Repository files navigation

iris-oc-mapper

A tool for mapping CINECA IRIS bibliographic records to OpenCitations Meta and Index datasets, with built-in utilities for interacting with IRIS data dumps.

Description

iris-oc-mapper provides a command-line tool to search bibliographic entities from an IRIS (Institutional Research Information System) dump within OpenCitations Meta and Index data dumps.

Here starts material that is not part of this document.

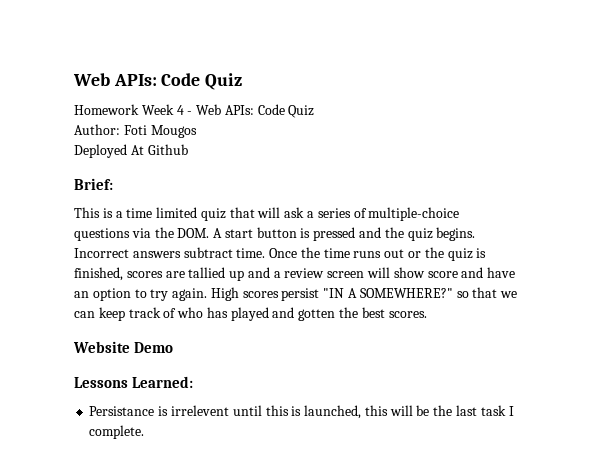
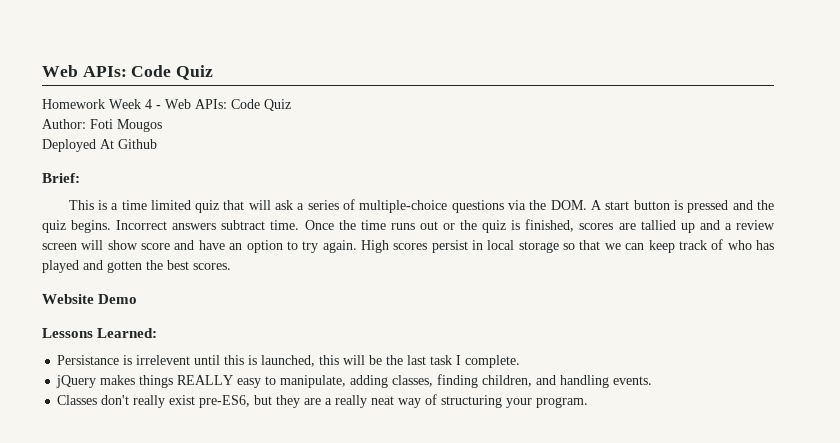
[323,288,453,298] "IN A SOMEWHERE?" -> [472,240,559,253] in local storage
(145, 432) none -> [56,374,653,388] [57,394,589,408] // jQuery makes things REALLY easy to manipulate, adding classes, finding children, and handling events. // Classes don't really exist pre-ES6, but they are a really neat way of structuring your program.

It also provides a high-level interface for interacting with IRIS data dumps.

It allows to:

  • Convert IRIS dumps into structured and manageable CSV archives.
  • Map IRIS records types to the types defined by MIUR.
  • Analyze IRIS dumps to extract relevant bibliographic information.
  • Map the coverage of IRIS dumps within the OpenCitations Meta and Index datasets.
  • Create sub-datasets of IRIS dumps based on their mapping status (found in OC Meta, not found, found in OC Index, records without persistent identifiers).
  • Generate reports summarizing the analysis and mapping results.

Installation

From PyPI

pip install iris-oc-mapper

From Source

  1. Clone this repository:

    git clone https://github.com/leonardozilli/iris-oc-mapper.git
    cd iris-oc-mapper
  2. Install the package:

    pip install .

Usage

iris-oc-mapper provides two main commands: map and convert. In order to map IRIS records, it is advised to first process the original IRIS dump using the convert command.

1. Process original IRIS dump

This step converts the original IRIS dump files into structured CSV files that can be used for mapping. It also allows to include subcategories from an optional ITEM_TYPE IRIS file into the main IRIS tables, as well as providing a way to map the IRIS internal record types to MIUR types.

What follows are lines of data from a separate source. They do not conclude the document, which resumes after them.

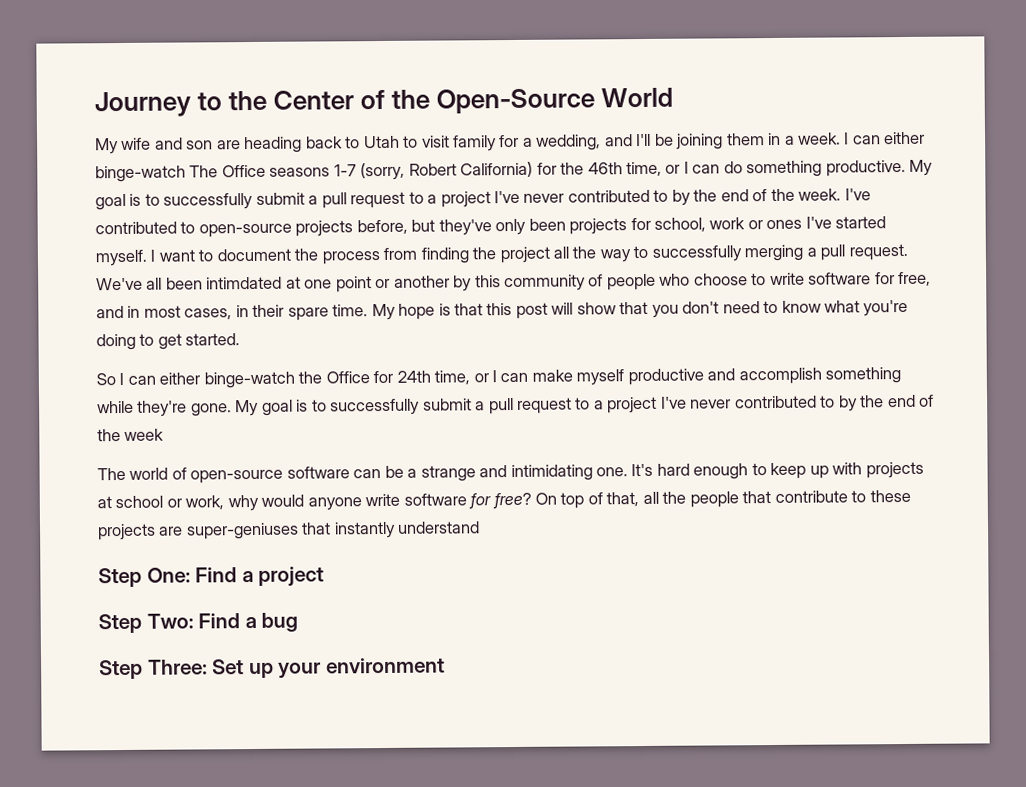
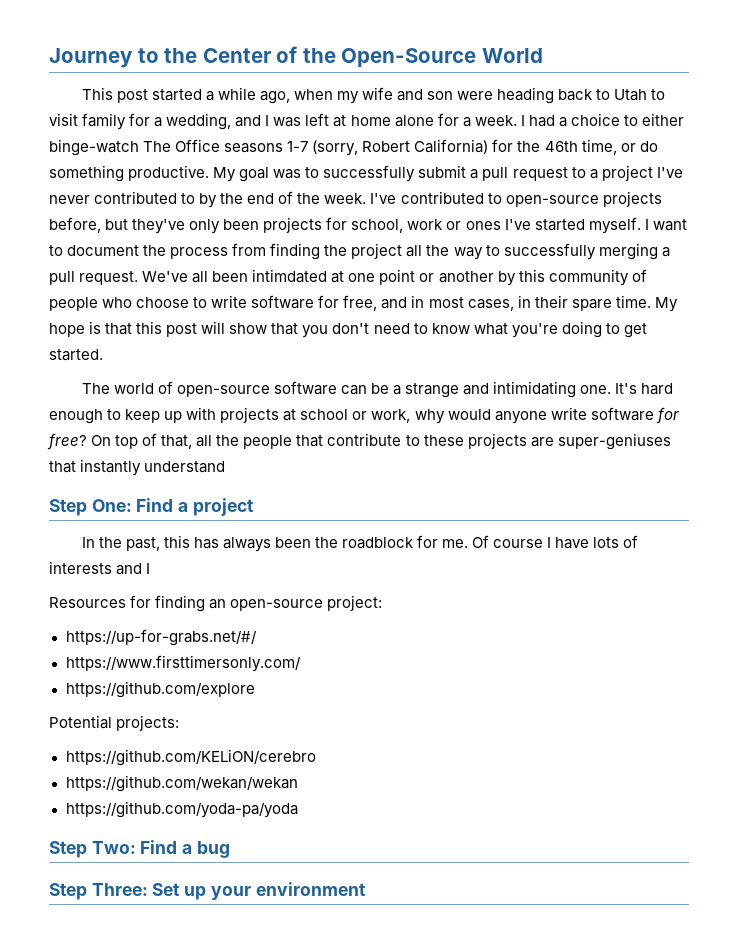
[95,138,119,155] My -> [81,87,359,104] This post started a while ago, when my
[216,140,241,150] are -> [457,91,494,100] were
[636,132,881,150] I'll be joining them in a week. I can -> [265,113,638,127] I was left at home alone for a week. I had a choice to
[683,161,721,174] I can -> (636, 147) none
[129,193,142,206] is -> [273,169,302,179] was
[96,367,902,389] [97,394,935,417] [97,428,165,442] // So I can either binge-watch the Office for 24th time, or I can make myself productive and accomplish something while they're gone. My goal is to successfully submit a pull request to a project I've never contributed to by the end of the week -> (103, 355) none
(325, 576) none -> [81,535,639,552] [49,561,151,575] [49,595,383,612] [65,629,257,646] [65,655,301,672] [65,681,255,698] [49,715,180,731] [65,749,316,766] [65,775,298,792] [65,801,298,818] // In the past, this has always been the roadblock for me. Of course I have lots of interests and I // Resources for finding an open-source project: // https://up-for-grabs.net/#/ // https://www.firsttimersonly.com/ // https://github.com/explore // Potential projects: // https://github.com/KELiON/cerebro // https://github.com/wekan/wekan // https://github.com/yoda-pa/yoda

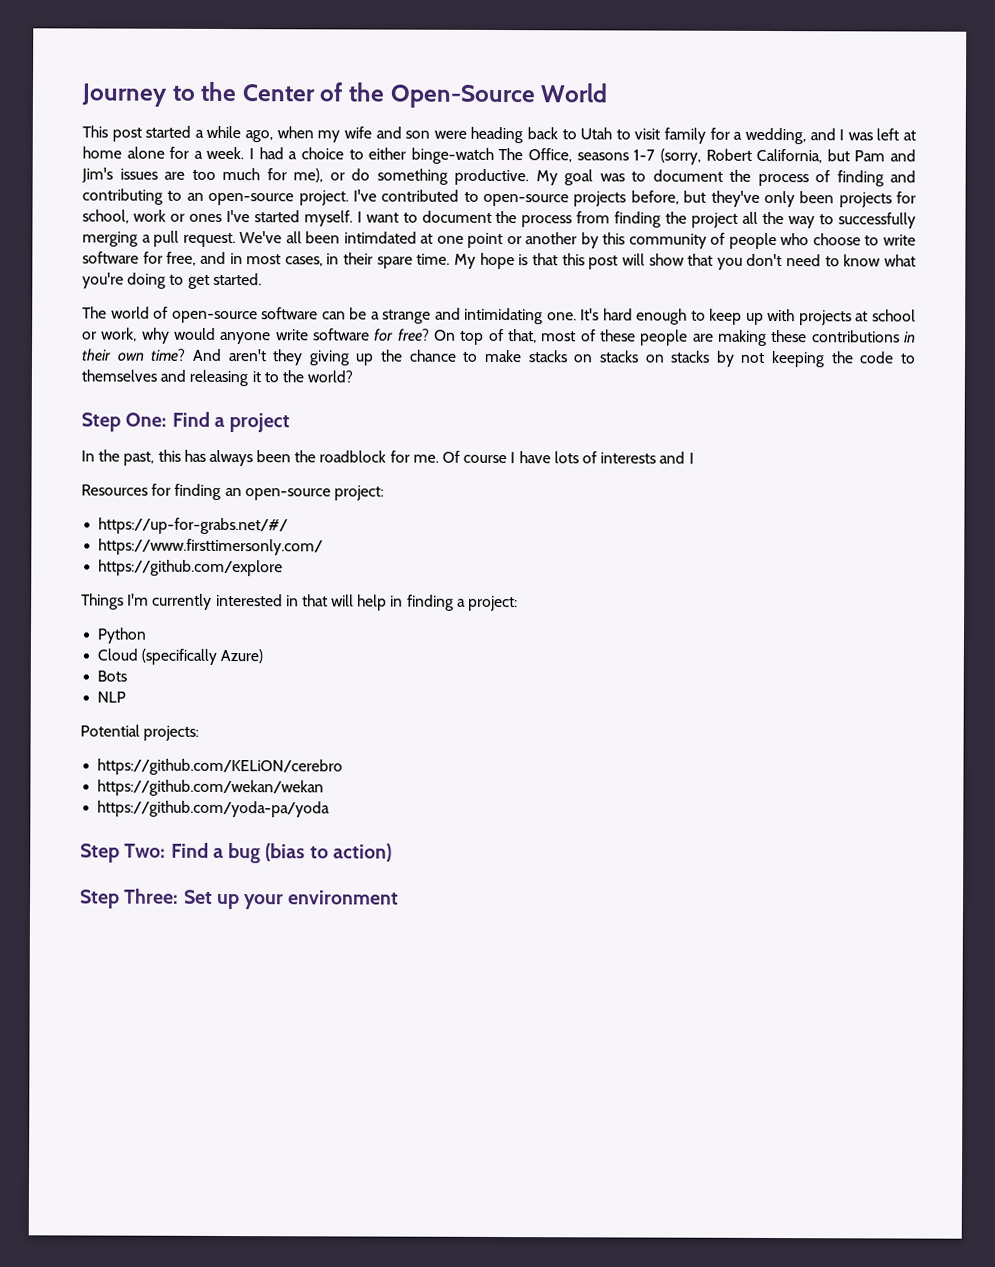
[175,139,221,152] Office -> [528,148,573,163] Office,
[414,139,617,155] California) for the 46th time, -> [756,148,916,164] [81,167,323,183] California, but Pam and Jim's issues are too much for me),
[323,165,683,182] [49,191,367,208] successfully submit a pull request to a project I've never contributed to by the end of the week. -> [652,169,916,187] [82,188,349,206] document the process of finding and contributing to an open-source project.
[196,433,671,450] [49,459,226,476] all the people that contribute to these projects are super-geniuses that instantly understand -> [541,329,917,346] [81,348,916,368] [81,369,354,387] most of these people are making these contributions in their own time? And aren't they giving up the chance to make stacks on stacks on stacks by not keeping the code to themselves and releasing it to the world?
(255, 689) none -> [81,593,519,612] [97,627,148,644] [97,648,264,665] [97,670,128,682] [97,691,127,703] // Things I'm currently interested in that will help in finding a project: // Python // Cloud (specifically Azure) // Bots // NLP
(230, 849) none -> [265,843,392,862] (bias to action)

iris-oc-mapper convert [OPTIONS]

Options

  • --path PATH, -p PATH: Path of the folder containing original IRIS dump files.
  • --destination PATH, -d PATH: Destination folder for converted CSV files.
  • --types, -t: Include if ITEM_TYPE is present in the IRIS dump to concatenate subtypes to the main type.
  • --separator STRING, -s STRING: Column separator in original files. Defaults to ,.
  • --encoding STRING, -e STRING: File encoding. Defaults to utf-8.
  • --format STRING, -f STRING: Original dump file format (extension). Defaults to csv.
  • --miur-map PATH, -m PATH: Path to the MIUR type mapping CSV file to map IRIS types to MIUR types. If not provided, no mapping is performed.

Example

iris-oc-mapper convert \
  --path data/original_iris \
  --destination data/iris_csv \
  --types \
  --separator "," \
  --encoding "utf-8"
  --miur-map resources/miur_type_mapping.csv

2. Map IRIS records to OpenCitations

Searches for IRIS bibliographic entries within the OpenCitations Meta and Index data dumps.

iris-oc-mapper map [OPTIONS]

Options

  • --iris PATH, -i PATH: Path to the IRIS data dump folder or compressed archive.
  • --meta PATH, -m PATH: Path to the OpenCitations Meta dump folder or compressed archive.
  • --index PATH, -x PATH: Path to the OpenCitations Index dump folder or compressed archive.
  • --skip-index, -si: Skip OC Index mapping.
  • --output PATH, -o PATH: Output directory for results. Defaults to results/.
  • --output-format [csv|parquet], -f FORMAT: Format for output datasets. Defaults to csv.
  • --cutoff INTEGER, -c INTEGER: Include only records published up to this year.
  • --generate-report, -r: Generate an HTML mapping report. Defaults to True.
  • --save-datasets STRING, -s STRING: Save final output datasets to disk. Use "all" to save all, or a comma-separated list: "in_meta,no_id,not_in_meta,in_index".
  • --batch-size INTEGER, -b INTEGER: Number of files per OC Meta batch. Defaults to 200.
  • --max-workers INTEGER, -w INTEGER: Max parallel workers for OC Index processing. Defaults to 2.
  • --config PATH, -cf PATH: YAML configuration file to override defaults.
  • --debug, -d: Enable debug logging.

Example

iris-oc-mapper map \
  --iris data/iris.zip \
  --meta data/oc_meta.zip \
  --index data/oc_index.zip \
  --cutoff 2024 \
  -s "in_meta, in_index, not_in_meta, no_pid" \
  --output results/ \

Configuration

Download OC Data Dumps

Download the most recent OpenCitations data dumps at:

ISBN validation and MIUR Type Mapping

In order to prevent false positive matches during the mapping process, the tool validates PIDs against the record types of their corresponding IRIS entries. This is especially important for ISBNs, as they can often be incorrectly assigned to items that should not have them (e.g., journal articles). By declaring a set of types that are legitimately allowed to contain ISBNs, the tool can avoid considering records with invalid ISBN assignments, and improve the mapping accuracy.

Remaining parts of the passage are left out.